Why on-device still matters

On-device speech recognition is no longer the only path to good accuracy. It is still the right default. A working note on why.

Jamie van der Pijll · 11 May 2026

privacy
engineering

A reasonable objection to an on-device dictation tool in 2026 sounds like this: “The frontier models in the cloud are good enough that you do not need a local fallback. Just route the audio through OpenAI or Groq and let the model do the work.”

The objection is half right. The accuracy gap between the best on-device model and the best cloud model has narrowed enough that, on clean speech in a quiet room, you would struggle to pick the winner from a transcript alone. The other half of the objection — that the gap is the thing that matters — is, I think, the wrong reading of the last three years.

What changed and what did not

What changed: a frontier-scale speech model can now transcribe almost anything in almost any language at near-human accuracy. The remaining mistakes are dominated by edge cases — strong accents, heavy ambient noise, multi-speaker overlap. The model itself, not the bandwidth, is no longer the bottleneck.

What did not change: where the audio goes. A cloud transcription service has to receive the audio, transcribe it, and return the text. The audio sits — for some interval — on infrastructure outside the user’s control. The transcript, in most pricing models, sits there too, for accuracy research and abuse detection. Every cloud provider publishes a retention policy; every retention policy is longer than “none”.

The fact that the retention policy is “30 days” or “for research” or “only when flagged” is fine. The fact that the policy exists is the fact that matters. An on-device tool has no policy because there is no audio to retain.

What that means in practice

I am not arguing that nobody should ever send audio to a cloud transcription service. Some workflows fit that shape. A multilingual support agent dealing with the hardest five percent of calls is right to reach for a frontier model. A researcher transcribing field recordings in a language a small local model handles poorly is right to reach for cloud transcription. The cloud is the right answer for some of the work.

The on-device argument is that the cloud should not be the default shape for the rest of the work. The dictation I do in the average working day — a commit message, an email, a Slack reply, a paragraph of design doc — is the precisely-shaped task where the marginal accuracy of a frontier model does not move my outcomes and the privacy footprint of routing it through a vendor’s server does.

A useful question: of the dictation you do today, what fraction is in the five-percent tail where you actually need a frontier model? For most people I have talked to, the honest answer is small. For everything else, on-device is not a compromise; it is the better default.

The economics

A point that does not get said enough. Cloud transcription has a real per-minute cost the provider has to recoup. That cost shows up either as a per-seat subscription or as a usage quota. The economics push the provider towards a charging model where the user pays for every minute they dictate.

On-device transcription has no per-minute cost. The compute is on the user’s laptop, the laptop was already paid for, and the marginal cost of one more minute of dictation is the battery it consumes. Charging per minute makes no economic sense; charging once for the software that runs locally does.

This is why the tools that ship cloud-first end up with subscription pricing, and the tools that ship on-device-first can ship one-time pricing. It is a consequence of the shape, not a marketing choice.

Where bring-your-own-key lands

The middle option that I think is honest is bring-your-own-key cloud transcription. The dictation tool stays local by default. When the user wants to reach for a frontier model — for the hard cases — they plug in their own API key for OpenAI or Groq.

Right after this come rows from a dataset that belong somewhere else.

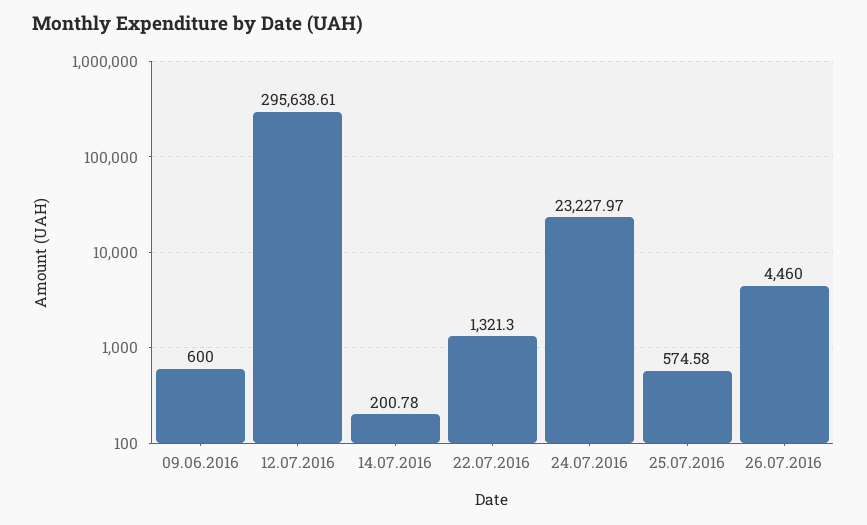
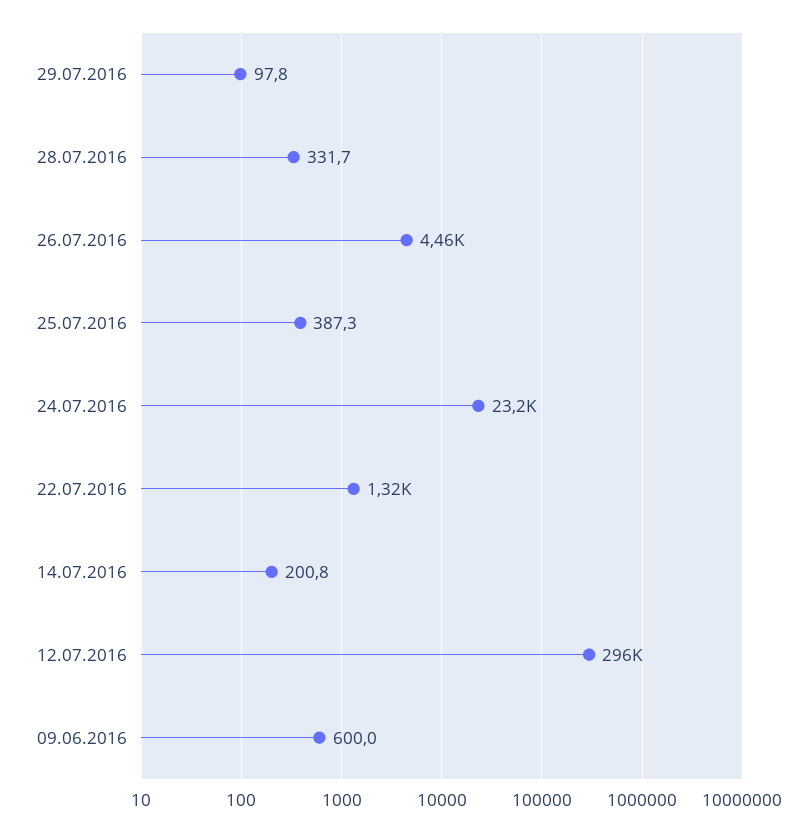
25.07.2016: 574.58 -> 387.3
29.07.2016: none -> 97.8
28.07.2016: none -> 331.7

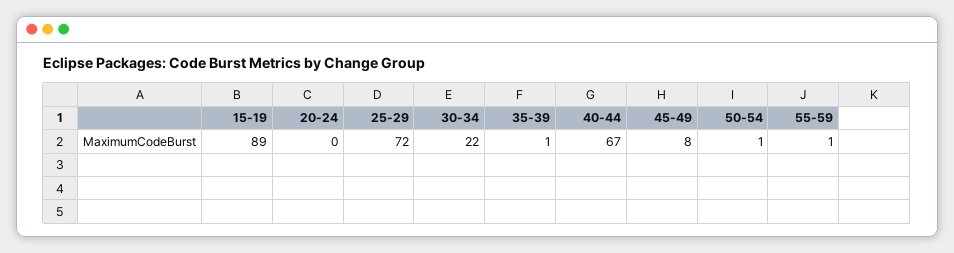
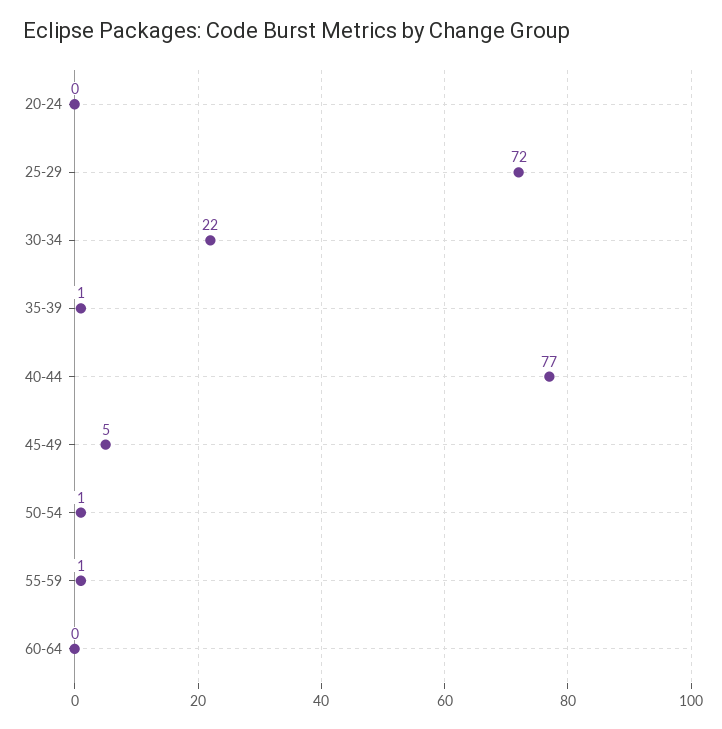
15-19: 89 -> none
40-44: 67 -> 77
45-49: 8 -> 5
60-64: none -> 0

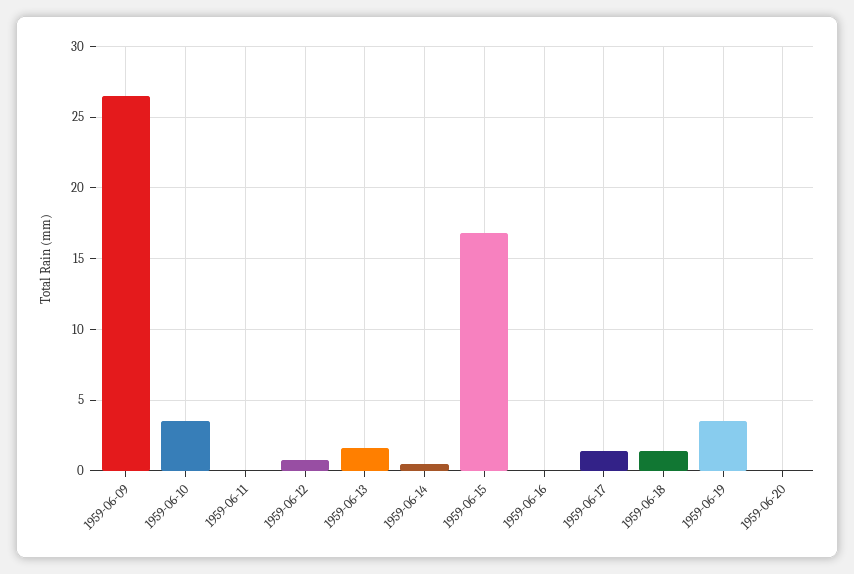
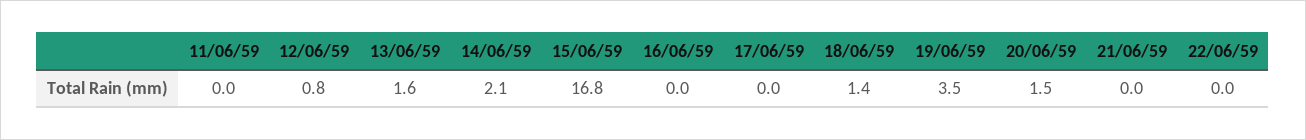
1959-06-09: 26.5 -> none
1959-06-10: 3.5 -> none
1959-06-14: 0.5 -> 2.1
1959-06-17: 1.5 -> 0
1959-06-20: 0 -> 1.5
21/06/59: none -> 0
22/06/59: none -> 0

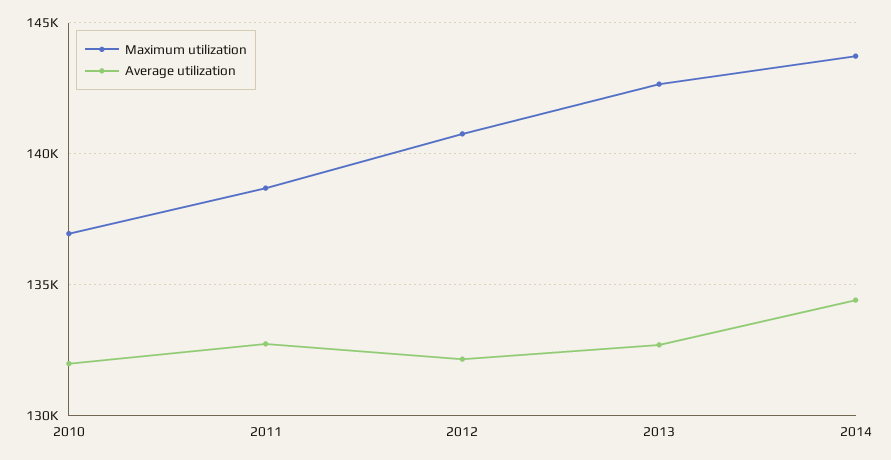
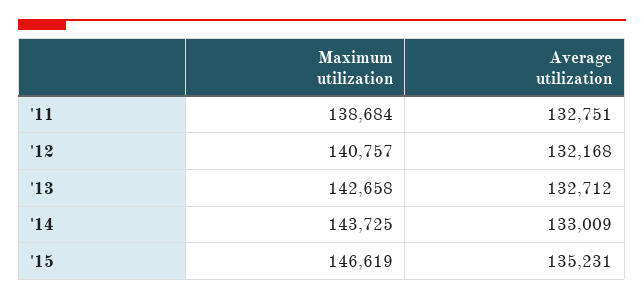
Maximum utilization, 2010: 137000 -> none
Average utilization, 2010: 132000 -> none
Average utilization, 2014: 134500 -> 133009
Maximum utilization, '15: none -> 146619
Average utilization, '15: none -> 135231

The audio goes from their Mac to the provider they already pay; the dictation tool is the local glue, not a billed intermediary.

This is the shape I picked for Voiacast Pro. The user gets the frontier-model option when they need it, the provider relationship is direct, and the dictation tool stays out of the audio path for the ninety-five percent of cases where on-device is already enough.

The trust argument

There is one more reason on-device matters that nobody quite says out loud. A small, on-device, open-source-friendly dictation app can be audited by the user. The license-key validation request can be inspected. The custom dictionary file can be read with cat. The audio path can be traced through lsof and tcpdump. A user who is worried about a specific question — “is this dictation tool sending my audio anywhere?” — can answer that question themselves.

A cloud dictation service answers the same question with a privacy policy. Privacy policies are written by lawyers and updated by product managers. They are not a substitute for a verifiable audio path.

I think both can coexist. A cloud service for the workflows that need the frontier model and accept the policy. An on-device tool for the workflows that do not. The error is to treat the cloud as the only sensible default in 2026. The error is the default, not the cloud.

That is the argument behind why Voiacast’s default is local and stays local.